Part of the NDP’s bill would also create an advisory committee partially composed of a diverse group of 2SLGBTQI+ community members to tackle hate crimes against their community. Statistics Canada found that there was a 64 per cent increase in police-reported hate crimes targeting individuals over their sexual orientation from 2020 to 2021. Many of these were violent crimes.
Hateful rhetoric isn’t uncommon for Toronto-based kindergarten teacher and drag performer, John Paul Kane. Under the stage name Fay Slift, Kane and his friend Kaleb Roberston (Fluffy Soufflé), have performed together for seven years.
Robertson and Kane are the stars of The Fabulous Show with Fay and Fluffy on Family Jr.
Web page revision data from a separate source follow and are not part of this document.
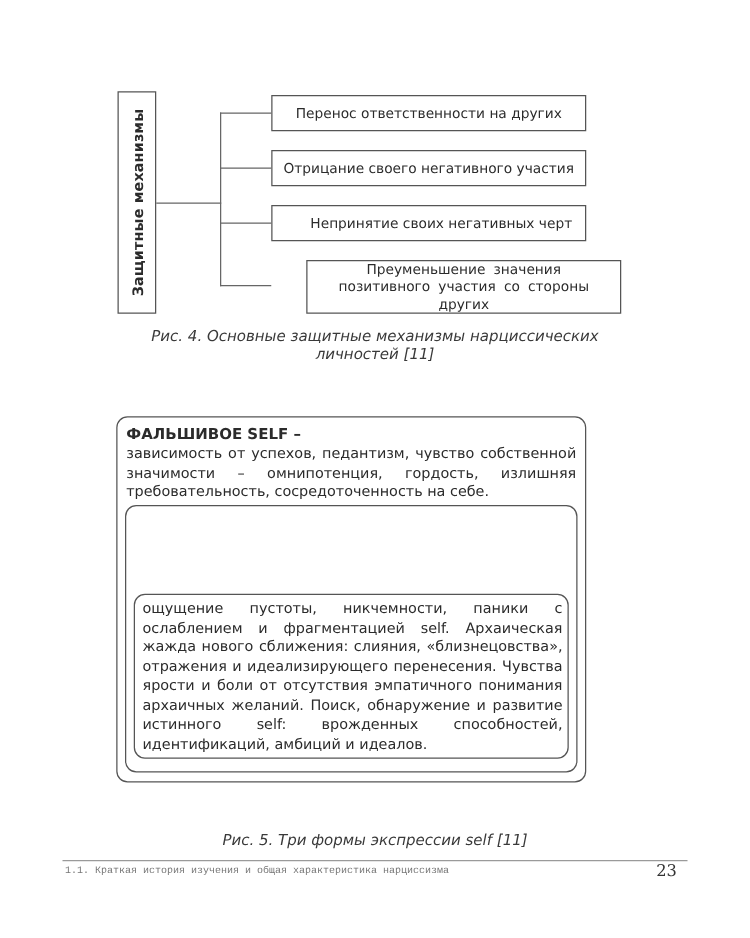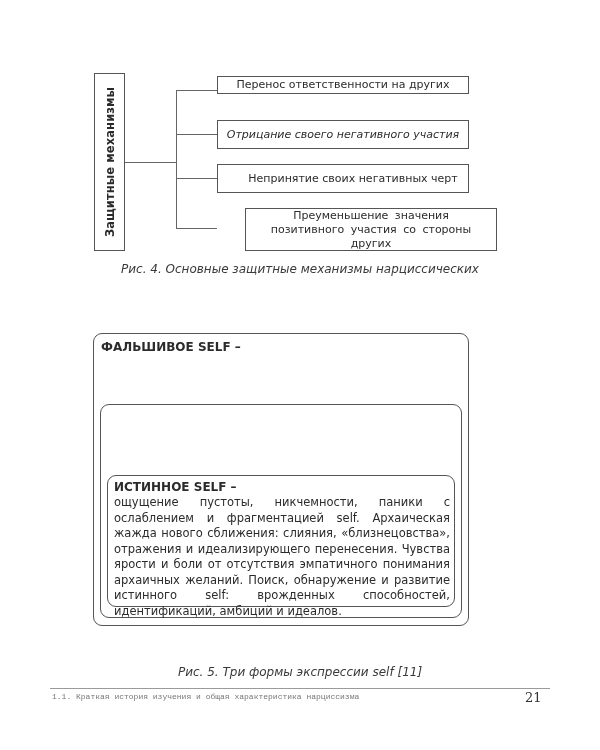--- a/index.html
+++ b/index.html
@@ -44,7 +44,7 @@
 <div class="abs hline" style="left:176px; top:178px; width:41px;"></div>
 <div class="abs hline" style="left:176px; top:228px; width:41px;"></div>
 
-<div class="abs mbox" style="top:76px; height:18px;">
+<div class="abs mbox" style="top:76px; height:29px;">
   <span>Перенос ответственности на других</span>
 </div>
 <div class="abs mbox" style="top:120px; height:29px;font-style:italic;">

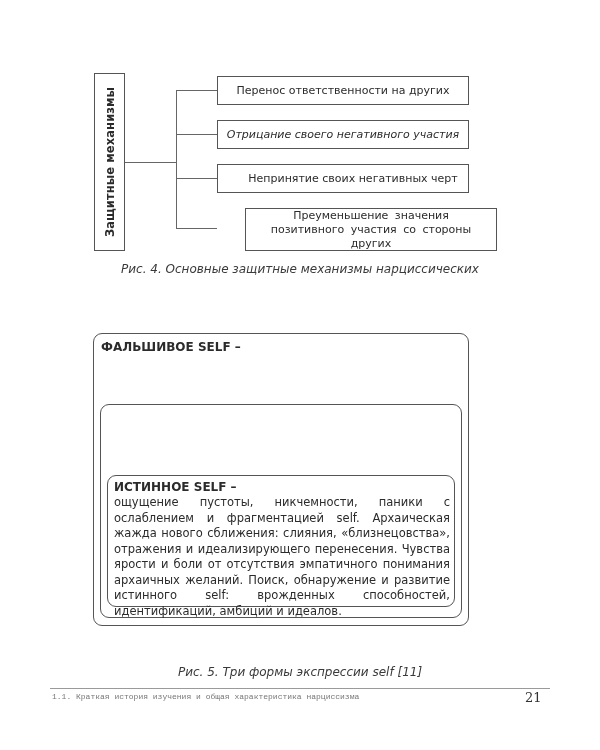--- a/index.html
+++ b/index.html
@@ -47,7 +47,7 @@
 <div class="abs mbox" style="top:76px; height:29px;">
   <span>Перенос ответственности на других</span>
 </div>
-<div class="abs mbox" style="top:120px; height:29px;font-style:italic;">
+<div class="abs mbox" style="top:120px; height:29px;">
   <span>Отрицание своего негативного участия</span>
 </div>
 <div class="abs mbox" style="top:164px; height:29px;padding-left:28px;">

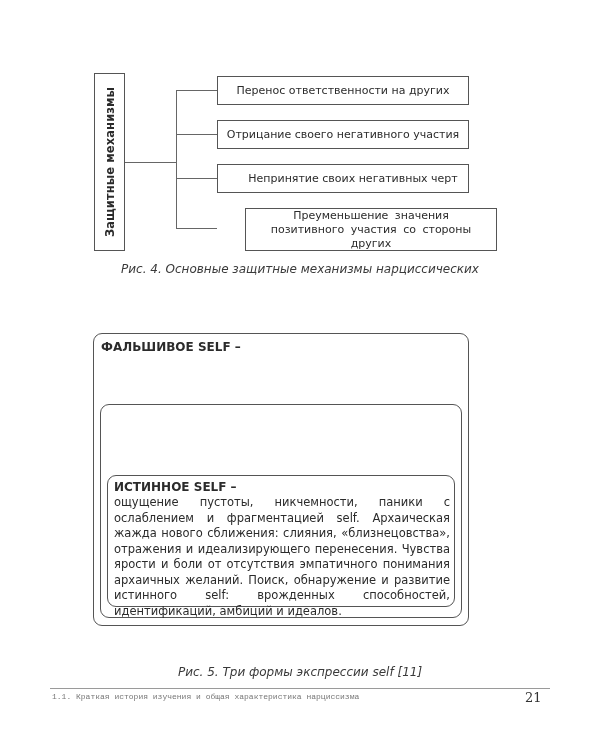--- a/index.html
+++ b/index.html
@@ -59,6 +59,7 @@
 
 <div class="abs caption" style="top:262px;">
   <div>Рис. 4. Основные защитные механизмы нарциссических</div>
+  <div>личностей [11]</div>
 </div>
 
 <div class="abs rbox" style="left:93px; top:333px; width:376px; height:293px;"></div>

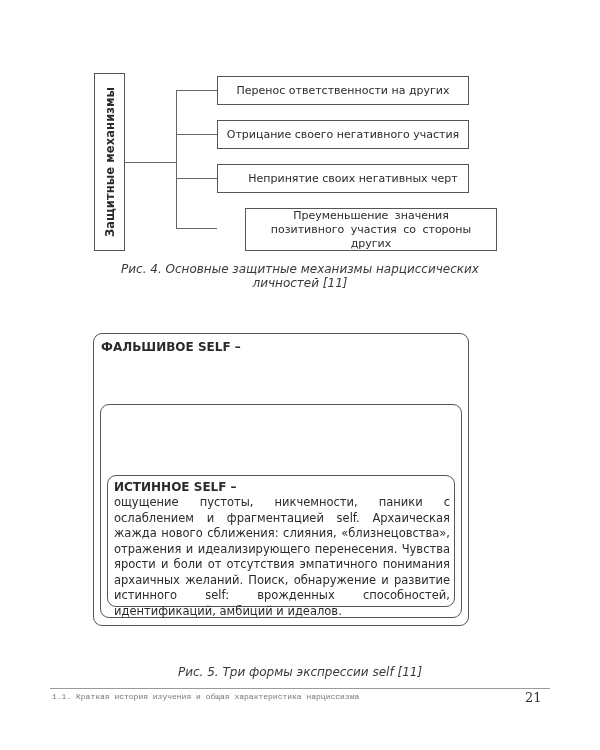--- a/index.html
+++ b/index.html
@@ -65,6 +65,7 @@
 <div class="abs rbox" style="left:93px; top:333px; width:376px; height:293px;"></div>
 <div class="abs sec" style="left:101px; top:339px; width:360px;">
   <span class="title">ФАЛЬШИВОЕ SELF –</span>
+  <span>зависимость от успехов, педантизм, чувство собственной значимости – омнипотенция, гордость, излишняя требовательность, сосредоточенность на себе.</span>
 </div>
 
 <div class="abs rbox" style="left:100px; top:404px; width:362px; height:214px;"></div>

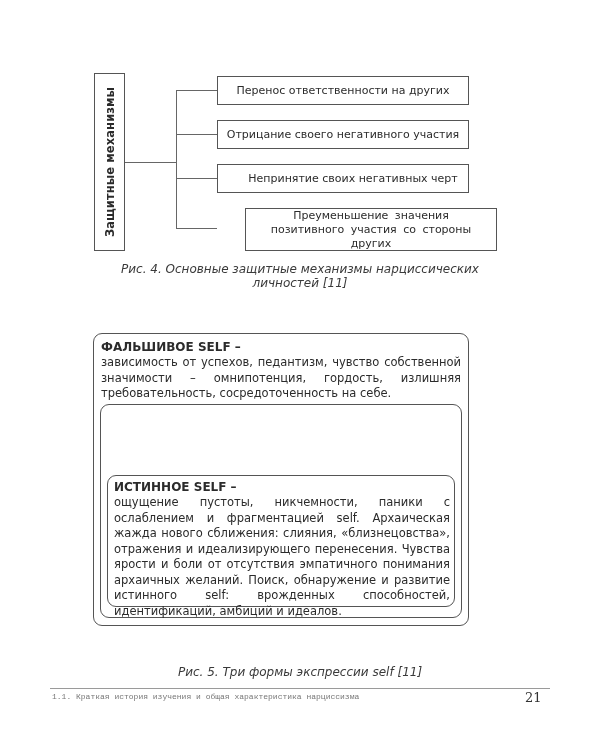--- a/index.html
+++ b/index.html
@@ -74,7 +74,6 @@
 
 <div class="abs rbox" style="left:107px; top:475px; width:348px; height:132px;"></div>
 <div class="abs sec" style="left:114px; top:479px; width:336px;">
-  <span class="title">ИСТИННОЕ SELF –</span>
   <span>ощущение пустоты, никчемности, паники с ослаблением и фрагментацией self. Архаическая жажда нового сближения: слияния, «близнецовства», отражения и идеализирующего перенесения. Чувства ярости и боли от отсутствия эмпатичного понимания архаичных желаний. Поиск, обнаружение и развитие истинного self: врожденных способностей, идентификаций, амбиций и идеалов.</span>
 </div>
 

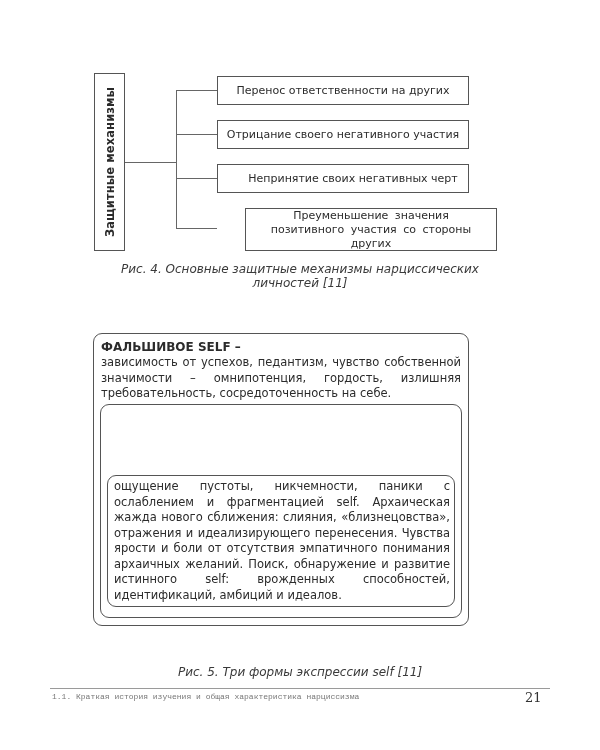--- a/index.html
+++ b/index.html
@@ -81,6 +81,6 @@
 
 <div class="abs footer-line"></div>
 <div class="abs footer-text">1.1. Краткая история изучения и общая характеристика нарциссизма</div>
-<div class="abs page-num">21</div>
+<div class="abs page-num">23</div>
 
 </body></html>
The program is a cabaret-style series for preschoolers that teaches the importance of inclusivity, empowerment and kindness using tools like songs and puppets. Kane says the underlying premise of the show is that families are about love and its goal is to “create an inclusive environment for queer families and allies where they feel seen, safe, welcomed and celebrated.”
Kane says creating a chosen family and seeking community is an everyday experience in queer life. “Many of us were abandoned by our own families because we were queer so we had to seek out others to build our communities of love and support,” he explains.
“Children deserve to have things to look forward to and aspirations. They also need to understand they have a right to demand they be treated with kindness, compassion and understanding, regardless of their life,” Kane argues.
Despite this, Kane says the pair regularly receive threats and hateful comments from people who believe they’re trying to “make their kids queer or trans.” He suspects that this mistaken belief stems from conspiracy theories or extremist religious beliefs. Kane points out that the urge to control people’s bodies and strict moral codes, especially about sex and gender, are typical of right-wing movements.
“It’s deeply rooted in white supremacy and separation. It’s tropes that are hateful and hurtful attacking communities that are already marginalized,” he explains.
Owusu-Akyeeah argues that the pushback against cisgender gays and lesbians seen decades ago has been repackaged and is now “targeting specifically those who are trans and gender diverse.” She says language like “pedophilia,” “groomers,” and “child protection” is being used as a political wedge. She and others have highlighted that the conspiracy theories that underpin this thinking have been popularized and emboldened by communities like the ones that developed via the Freedom Convoy.
The Freedom Convoy “let people know how to find common cause amongst themselves and that they can be politically active and a little bit more vocal,” Owusu-Akyeeah says.
Owusu-Akyeeah says it’s important to remember that marginalized people’s rights are precarious, and when it comes to fighting for social change, the movements are connected. She sees the pushback against the 2SLGBQI+ community as the canary in the coal mine.
“Those small fights are part of a bigger fight for rights. And if you love democracy and human rights, fighting for LGBTQ rights at this moment, couldn't be more consequential. We're talking about freedom of expression, freedom of assembly, and fundamental human rights being attacked that won't stop with LGBTQ."